RECORDED INFORMATION ::
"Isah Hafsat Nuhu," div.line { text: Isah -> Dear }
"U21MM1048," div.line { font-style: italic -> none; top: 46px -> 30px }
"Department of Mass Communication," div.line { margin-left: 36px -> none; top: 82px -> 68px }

* * *

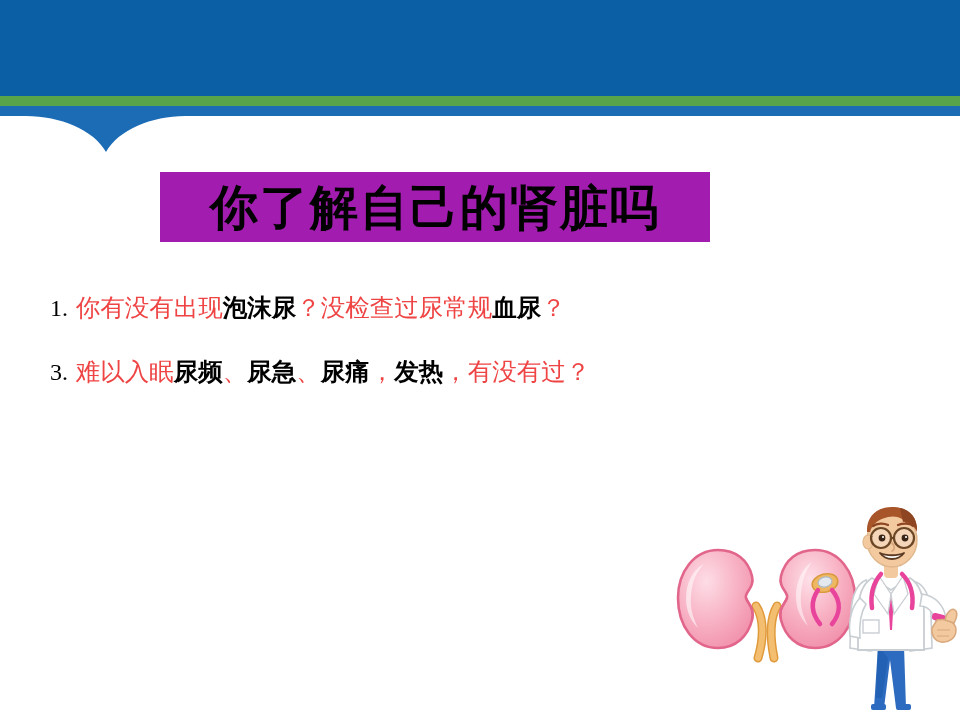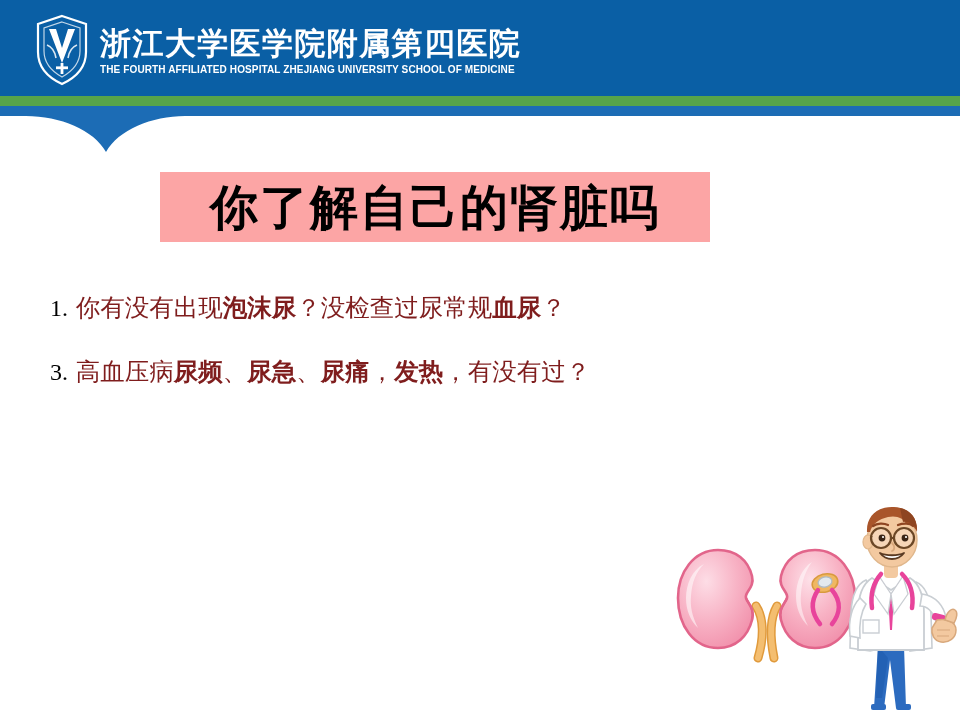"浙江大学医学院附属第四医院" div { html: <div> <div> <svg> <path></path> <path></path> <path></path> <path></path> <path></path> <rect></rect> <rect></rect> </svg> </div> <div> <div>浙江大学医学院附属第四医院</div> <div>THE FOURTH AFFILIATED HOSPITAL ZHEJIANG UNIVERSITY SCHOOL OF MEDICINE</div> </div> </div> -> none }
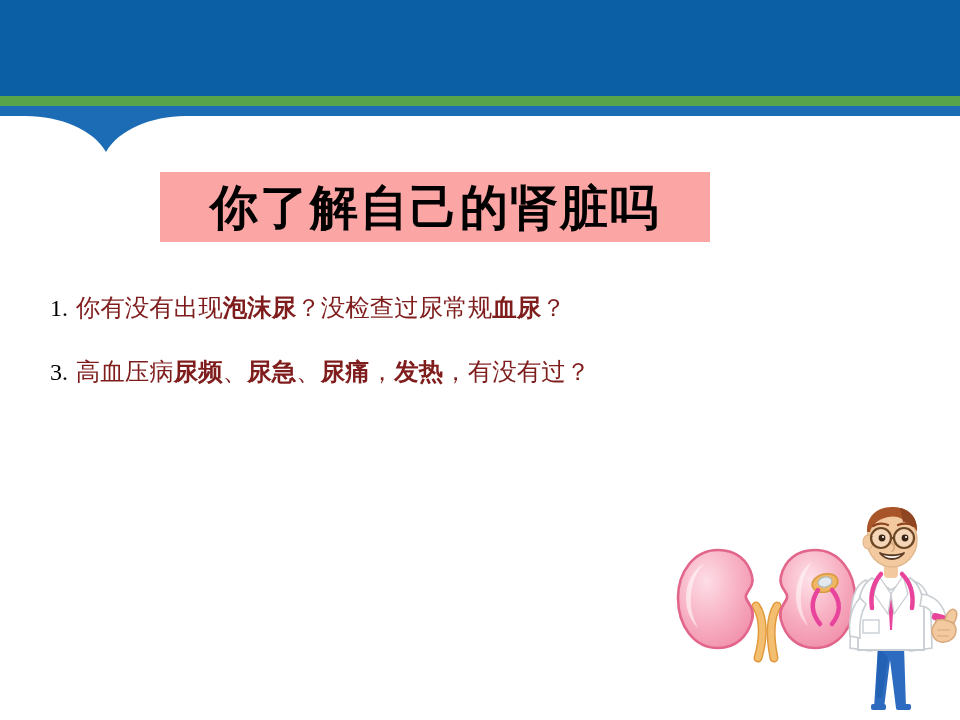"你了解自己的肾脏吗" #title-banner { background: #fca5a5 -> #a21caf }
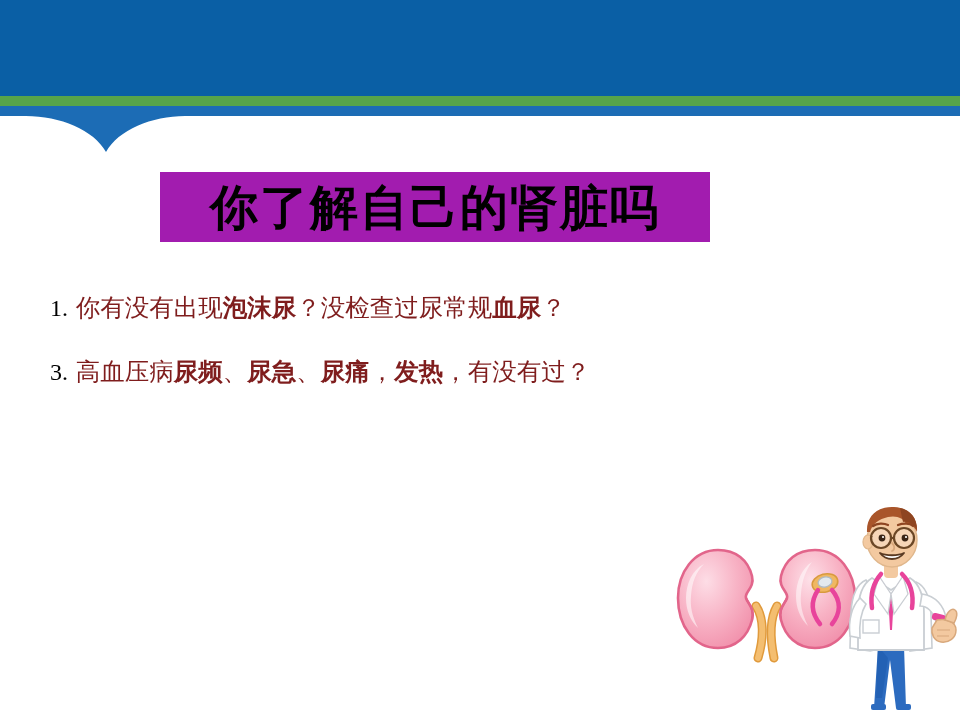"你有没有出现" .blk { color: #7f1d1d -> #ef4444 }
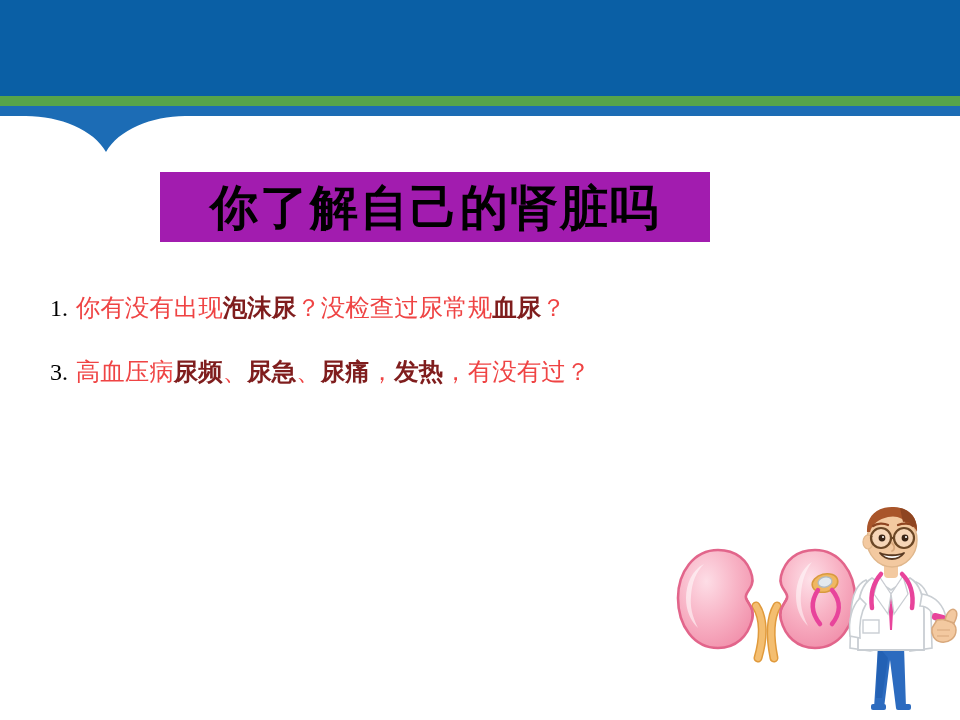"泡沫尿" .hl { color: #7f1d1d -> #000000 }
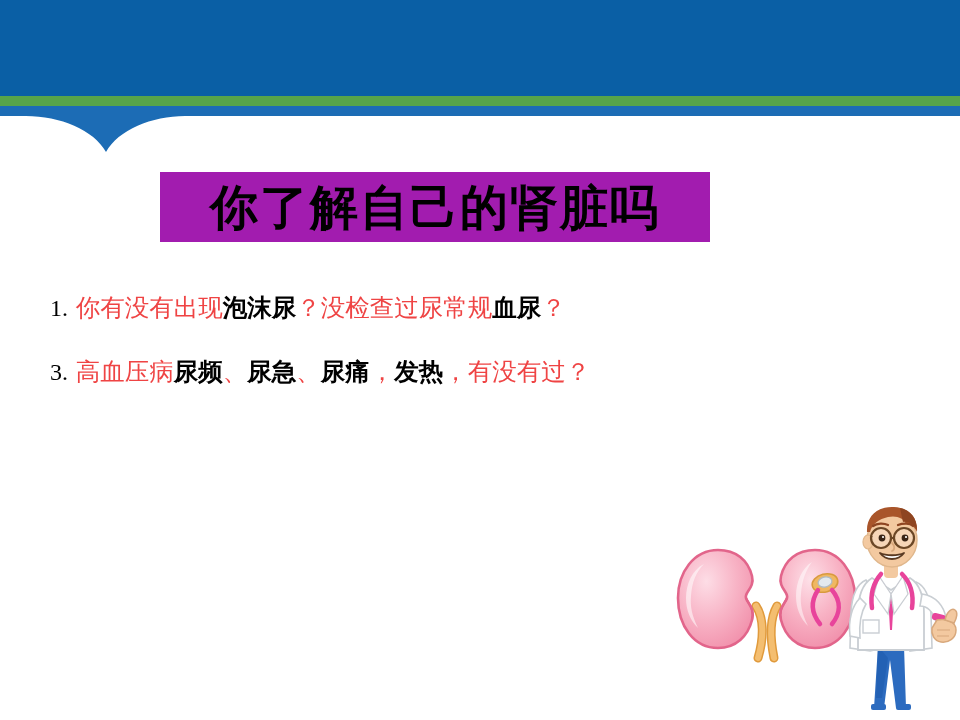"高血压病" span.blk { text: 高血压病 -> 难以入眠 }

ABOUT THIS EXERCISE :: Could you restate word for word the lines above, from the one that contains "font-style: italic ->" through the one that contains "margin-left: 36px ->", and no others?

RESPONSE FOR THIS EXERCISE ::
"U21MM1048," div.line { font-style: italic -> none; top: 46px -> 30px }
"Department of Mass Communication," div.line { margin-left: 36px -> none; top: 82px -> 68px }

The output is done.